A Classificação Integrada de Segurança Alimentar (IPC) informou que 500 mil pessoas na governadoria de Gaza enfrentam fome, que poderia ter sido evitada sem a obstrução sistemática da ajuda por Israel. O primeiro-ministro israelense, Benjamin Netanyahu, desmentiu o relatório, chamando-o de “mentira descarada”. Philippe Lazzarini, diretor da UNRWA, pediu que Israel reconheça a fome que contribuiu para a crise.

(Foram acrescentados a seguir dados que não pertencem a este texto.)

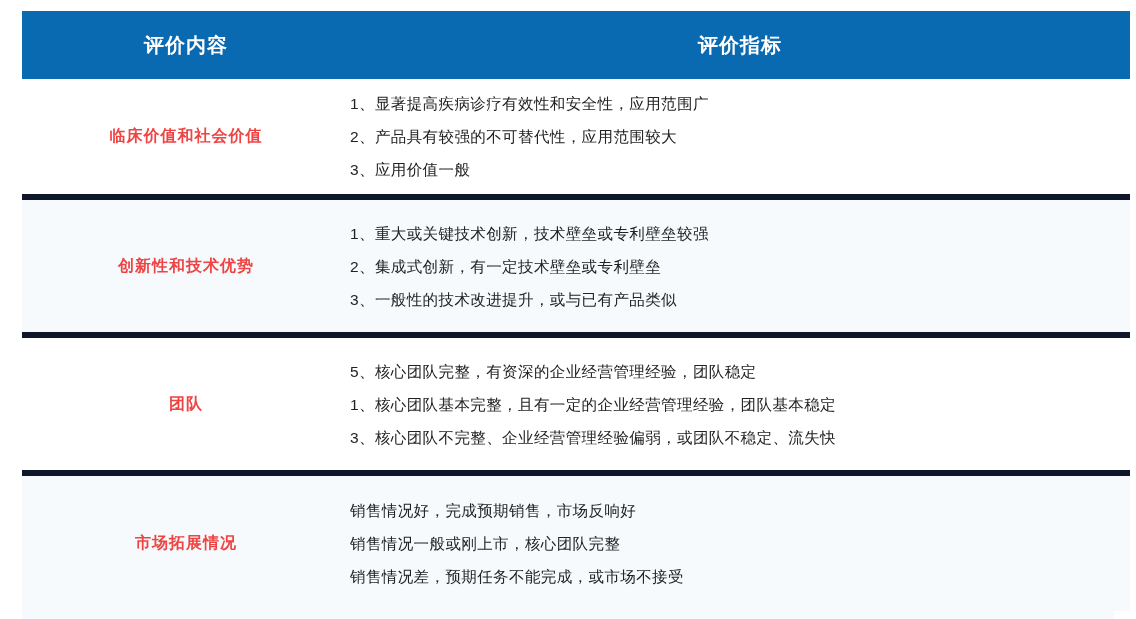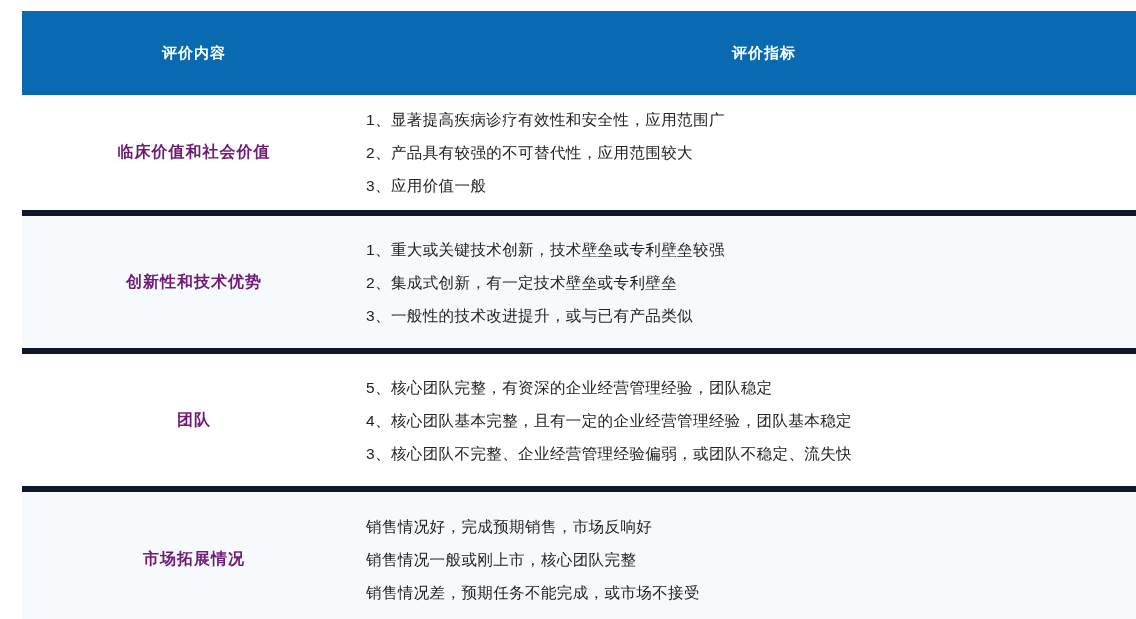--- a/index.html
+++ b/index.html
@@ -28,24 +28,24 @@
     background: #ffffff;
   }
   table.eval-table {
     border-collapse: collapse;
     width: 1092px;
     table-layout: fixed;
   }
   table.eval-table thead th {
     background: #0a6ab1;
     color: #ffffff;
-    font-size: 15px;
+    font-size: 20px;
     font-weight: bold;
     height: 60px;
-    padding: 12px;
+    padding: 4px;
     vertical-align: middle;
     letter-spacing: 1px;
   }
   th.col-content {
     width: 320px;
     text-align: center;
   }
   th.col-index {
     width: 772px;
     text-align: center;
@@ -63,21 +63,21 @@
     vertical-align: middle;
     border-bottom: 6px solid #0f172a;
   }
   table.eval-table tbody tr:last-child td {
     border-bottom: none;
   }
   td.cell-name {
     text-align: center;
     font-size: 16px;
     font-weight: bold;
-    color: #701a75;
+    color: #ef4444;
     letter-spacing: 1px;
   }
   td.cell-items {
     padding: 18px 16px 18px 20px;
   }
   .item-line {
     font-size: 15.5px;
     color: #222222;
     line-height: 33px;
     white-space: nowrap;
@@ -122,21 +122,21 @@
           <td class="cell-items">
             <div class="item-line">1、重大或关键技术创新，技术壁垒或专利壁垒较强</div>
             <div class="item-line">2、集成式创新，有一定技术壁垒或专利壁垒</div>
             <div class="item-line">3、一般性的技术改进提升，或与已有产品类似</div>
           </td>
         </tr>
         <tr class="row-odd row-h3">
           <td class="cell-name">团队</td>
           <td class="cell-items">
             <div class="item-line">5、核心团队完整，有资深的企业经营管理经验，团队稳定</div>
-            <div class="item-line">4、核心团队基本完整，且有一定的企业经营管理经验，团队基本稳定</div>
+            <div class="item-line">1、核心团队基本完整，且有一定的企业经营管理经验，团队基本稳定</div>
             <div class="item-line">3、核心团队不完整、企业经营管理经验偏弱，或团队不稳定、流失快</div>
           </td>
         </tr>
         <tr class="row-even row-h4">
           <td class="cell-name">市场拓展情况</td>
           <td class="cell-items">
             <div class="item-line">销售情况好，完成预期销售，市场反响好</div>
             <div class="item-line">销售情况一般或刚上市，核心团队完整</div>
             <div class="item-line">销售情况差，预期任务不能完成，或市场不接受</div>
           </td>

A IPC prevê que a fome se espalhará para Deir al-Balah e Khan Younis até o fim de setembro, afetando cerca de dois terços da Faixa de Gaza. Enquanto isso, Israel intensifica os bombardeios, com imagens mostrando uma densa coluna de fumaça sobre o bairro de Zeitoun. O porta-voz da Defesa Civil de Gaza, Mahmud Basal, descreveu a situação como “absolutamente catastrófica”, com complexos residenciais inteiros destruídos.
O ministro da Defesa israelense, Israel Katz, afirmou que Gaza será destruída se o Hamas não se desarmar e libertar todos os reféns. Desde o ataque do Hamas em 7 de outubro de 2023, que resultou na morte de 1.219 israelenses, as represálias israelenses já deixaram 62.622 mortos na Faixa de Gaza, a maioria civis, segundo dados do Ministério da Saúde local.